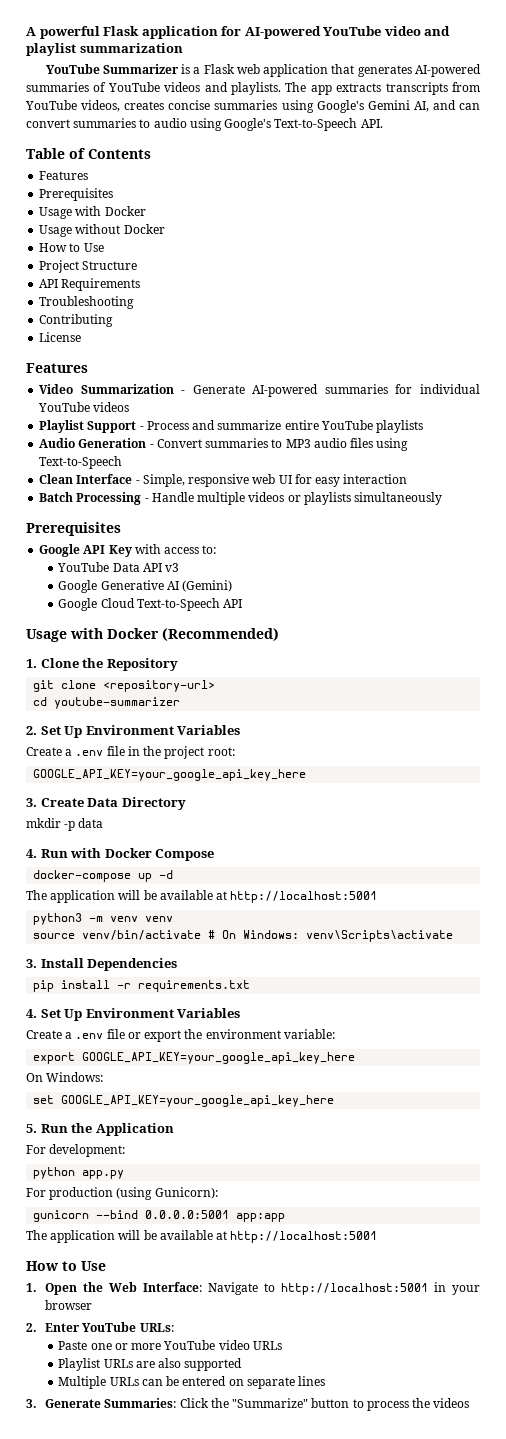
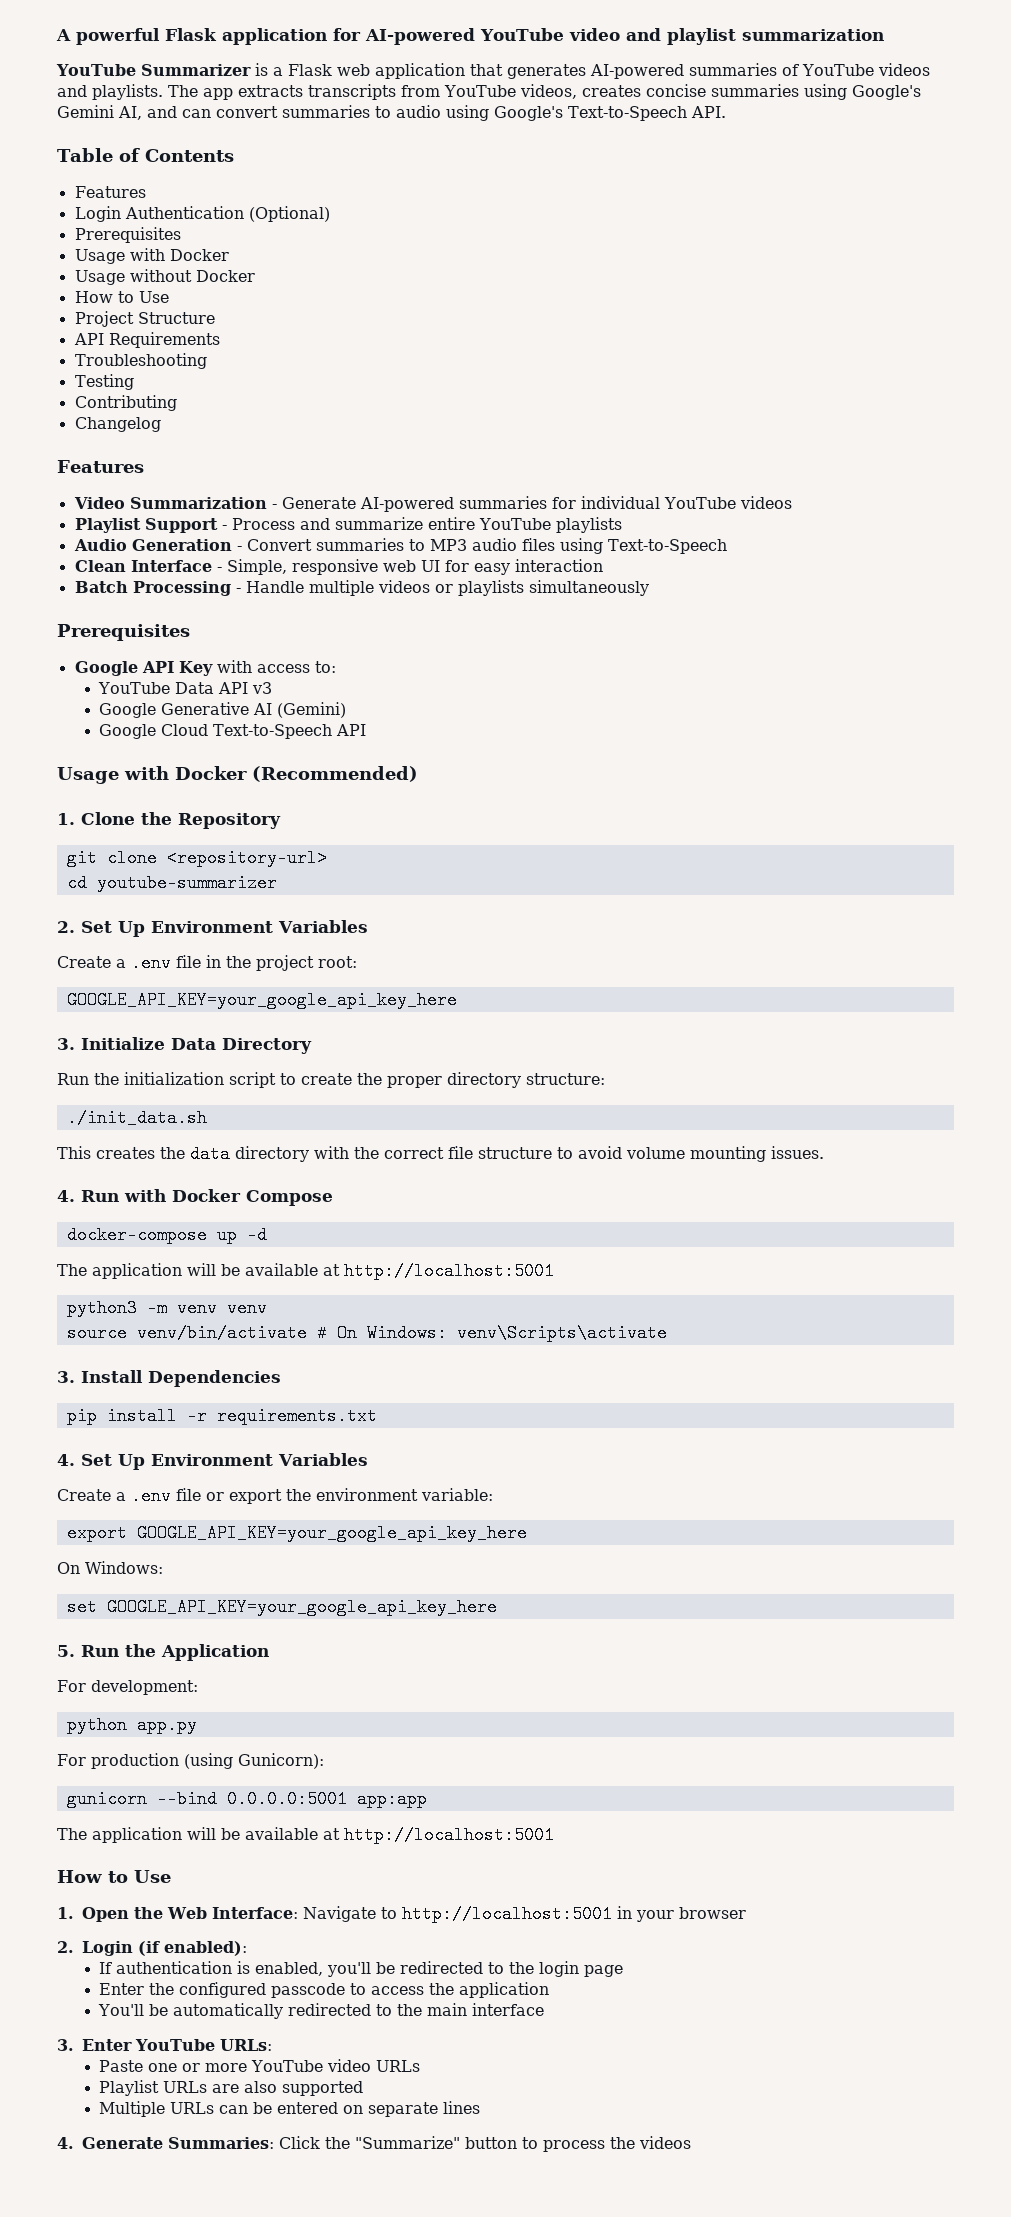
+ Login Authentication (Optional)
+ Testing
- License
+ Changelog
- 3. Create Data Directory
+ 3. Initialize Data Directory
- mkdir -p data
+ Run the initialization script to create the proper directory structure:
+ ./init_data.sh
+ This creates the data directory with the correct file structure to avoid volume mounting issues.
- 2. Enter YouTube URLs:
+ 2. Login (if enabled):
+ If authentication is enabled, you'll be redirected to the login page
+ Enter the configured passcode to access the application
+ You'll be automatically redirected to the main interface
+ 3. Enter YouTube URLs:
- 3. Generate Summaries: Click the "Summarize" button to process the videos
+ 4. Generate Summaries: Click the "Summarize" button to process the videos

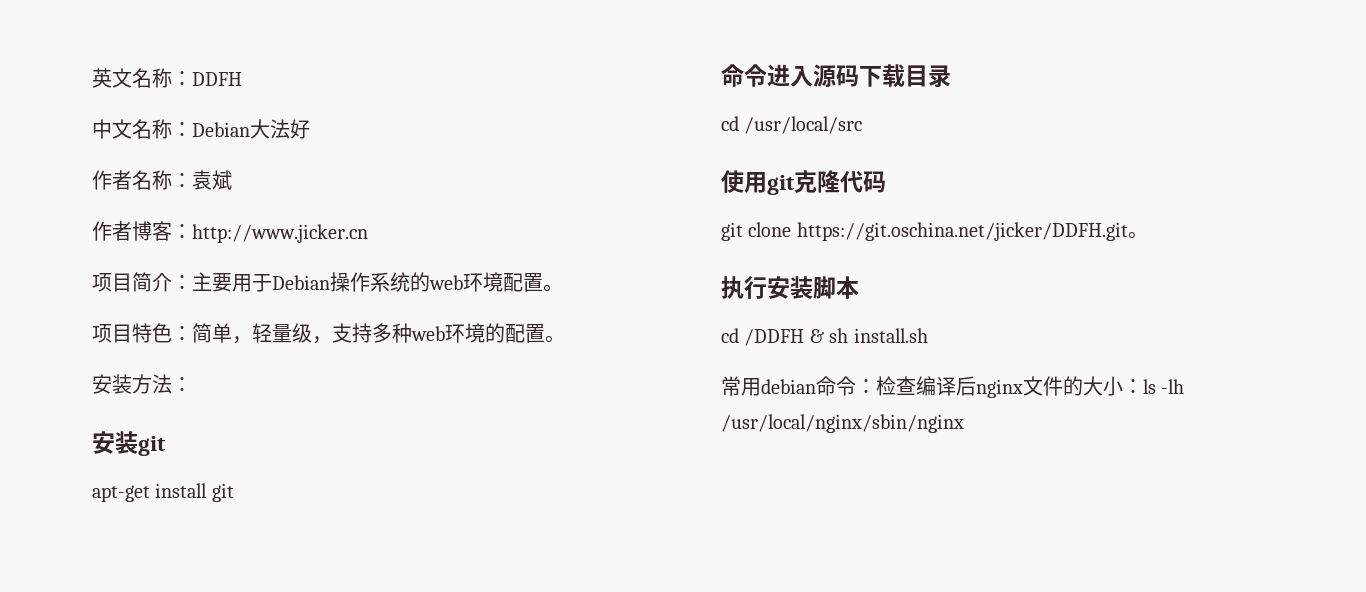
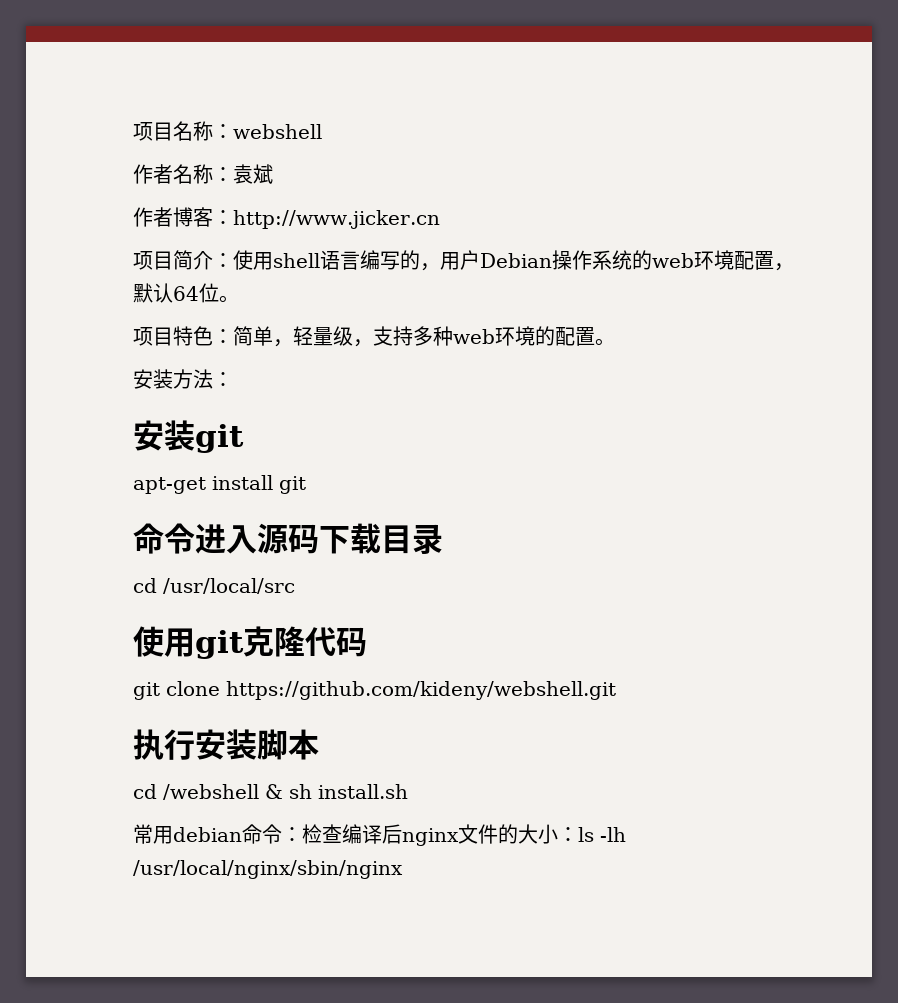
- 英文名称：DDFH
- 中文名称：Debian大法好
+ 项目名称：webshell
- 项目简介：主要用于Debian操作系统的web环境配置。
+ 项目简介：使用shell语言编写的，用户Debian操作系统的web环境配置，默认64位。
- git clone https://git.oschina.net/jicker/DDFH.git。
+ git clone https://github.com/kideny/webshell.git
- cd /DDFH & sh install.sh
+ cd /webshell & sh install.sh

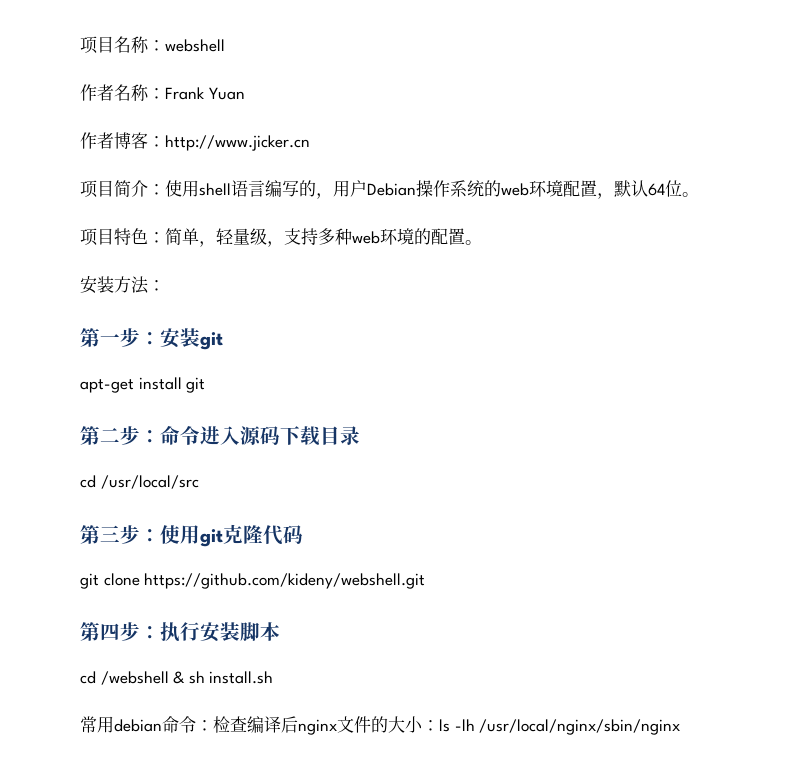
- 作者名称：袁斌
+ 作者名称：Frank Yuan
- 安装git
+ 第一步：安装git
- 命令进入源码下载目录
+ 第二步：命令进入源码下载目录
- 使用git克隆代码
+ 第三步：使用git克隆代码
- 执行安装脚本
+ 第四步：执行安装脚本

▸ **PROBLEM STATEMENT**:
The answer consists solely of the lines from the one holding "cd /webshell & sh install.sh" through the last line of the entries above, set down verbatim, without any pictures.

▸ **WRITTEN REPLY**:
+ cd /webshell & sh install.sh

- 作者名称：袁斌
+ 作者名称：Frank Yuan
- 安装git
+ 第一步：安装git
- 命令进入源码下载目录
+ 第二步：命令进入源码下载目录
- 使用git克隆代码
+ 第三步：使用git克隆代码
- 执行安装脚本
+ 第四步：执行安装脚本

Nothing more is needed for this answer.